A charismatic, impassioned speaker, Ian draws attention to societal inequalities while promoting discussion and sharing of knowledge to help bring about change. He is political, articulate and keenly aware of the power of his art.
Inspired by parties for Korean and South Asian youth in the Ottawa region, Ian and friends began to host parties known as ‘Electric Pow Wow’ in 2007. The events feature a mixture of powwow recordings from his youth mixed with electronic music rhythms set to the backdrop of multimedia shows that re-contextualized stereotypical depictions of Aboriginal peoples from films and television shows. This was the founding of A Tribe Called Red.
The group is best known for their unique style, known as ‘Powwowstep, which combines both tradition and modern innovation. The genre fuses modern hip-hop, traditional pow wow drums and vocals, along with edgy electronic music production styles.
After recording several EPs, the group officially debuted in 2012 with their full-length self-titled album, which found the trio longlisted for the Polaris Music Prize. Their sophomore effort, 2013’s Nation II Nation, also made it onto the Polaris shortlist, finishing in the final ten. In 2016, ATCR returned with their third full-length album, We Are the Halluci Nation, featuring guest appearances from rapper Yasiin Bey (aka Mos Def), indigenous Canadian drum group Black Bear, Australia’s OKA, and others. In November 2017 Ian decided to step away form ATCR to focus on mentorship & advocacy work.

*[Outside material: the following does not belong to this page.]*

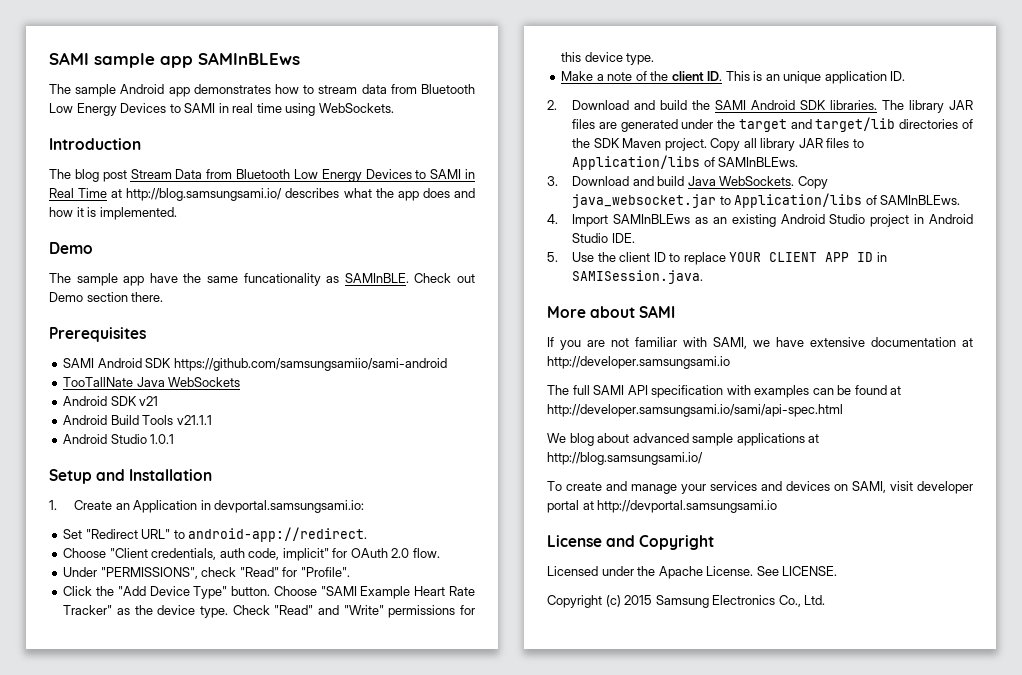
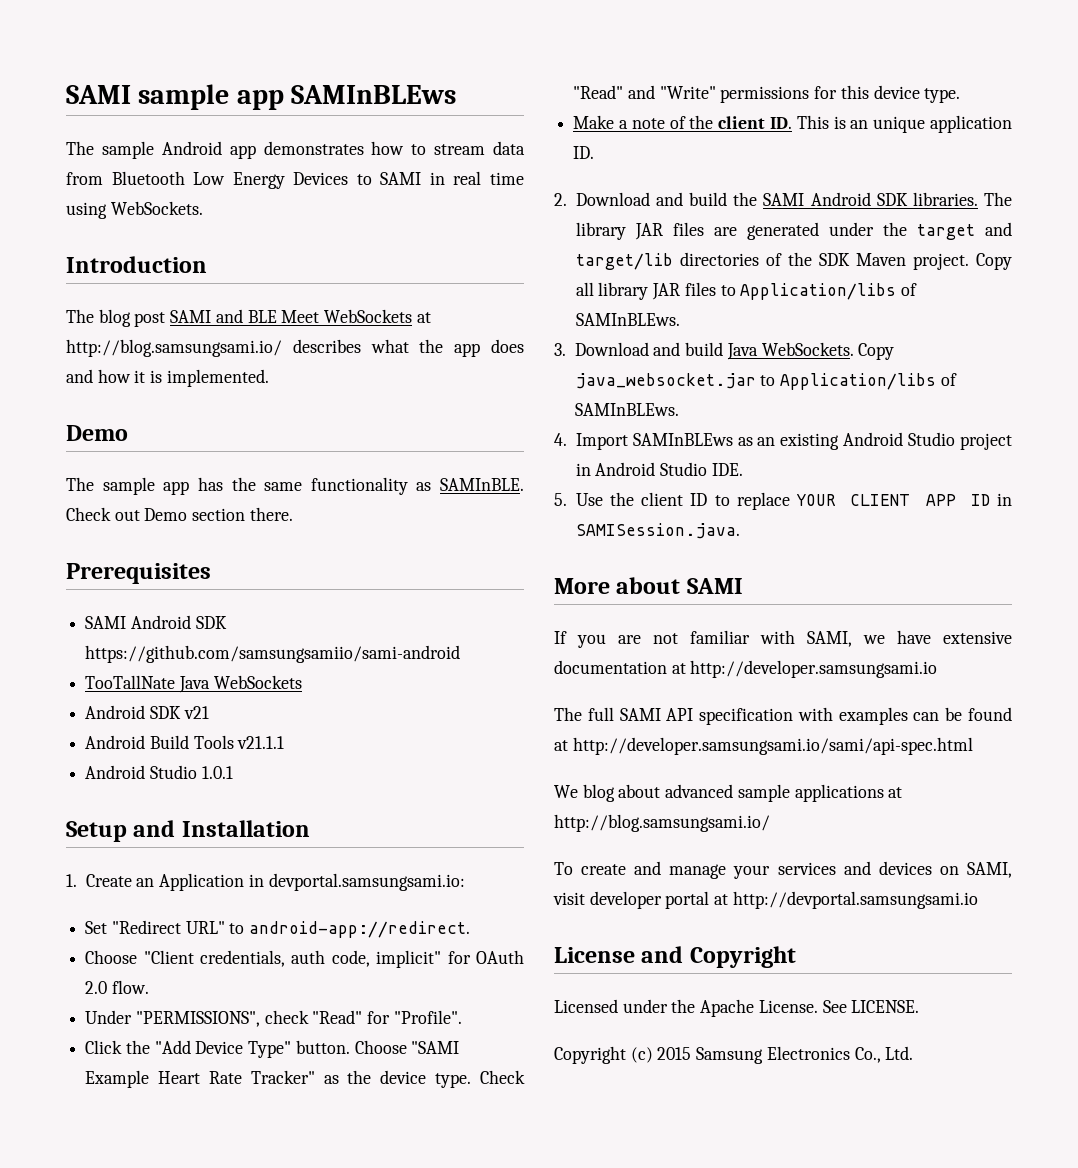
- The blog post Stream Data from Bluetooth Low Energy Devices to SAMI in Real Time at http://blog.samsungsami.io/ describes what the app does and how it is implemented.
+ The blog post SAMI and BLE Meet WebSockets at http://blog.samsungsami.io/ describes what the app does and how it is implemented.
- The sample app have the same funcationality as SAMInBLE.
+ The sample app has the same functionality as SAMInBLE.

Ian is one of a group of emerging aboriginal thought leaders who are building what he calls a “civil rights movement” for their minority community. Ian promotes inclusivity, empathy and acceptance amongst all races and genders in the name of social justice. He believes that indigenous people need to define their identity on their own terms.
In 2013, Ian successfully filed a human rights complaint against an amateur football club in Ottawa that had been using “Redskins” as its club name. The team is now called the Nepean Eagles. He advocates for the need to have a policy drafted on the use of indigenous identities and imagery in sports.
In addition to his music, Ian is equally engaged in his family project, raising three children with his strong partner and living on a ranch just outside of Ottawa where they grow their own food and some livestock.
“I am a role model for a lot of indigenous people and there are a lot of health issues with the food that we’re eating.” Aboriginals have high rates of obesity and diabetes, and “if I can try and change and show that just by dropping fried food, just get a salad or something like that, it makes a big difference.”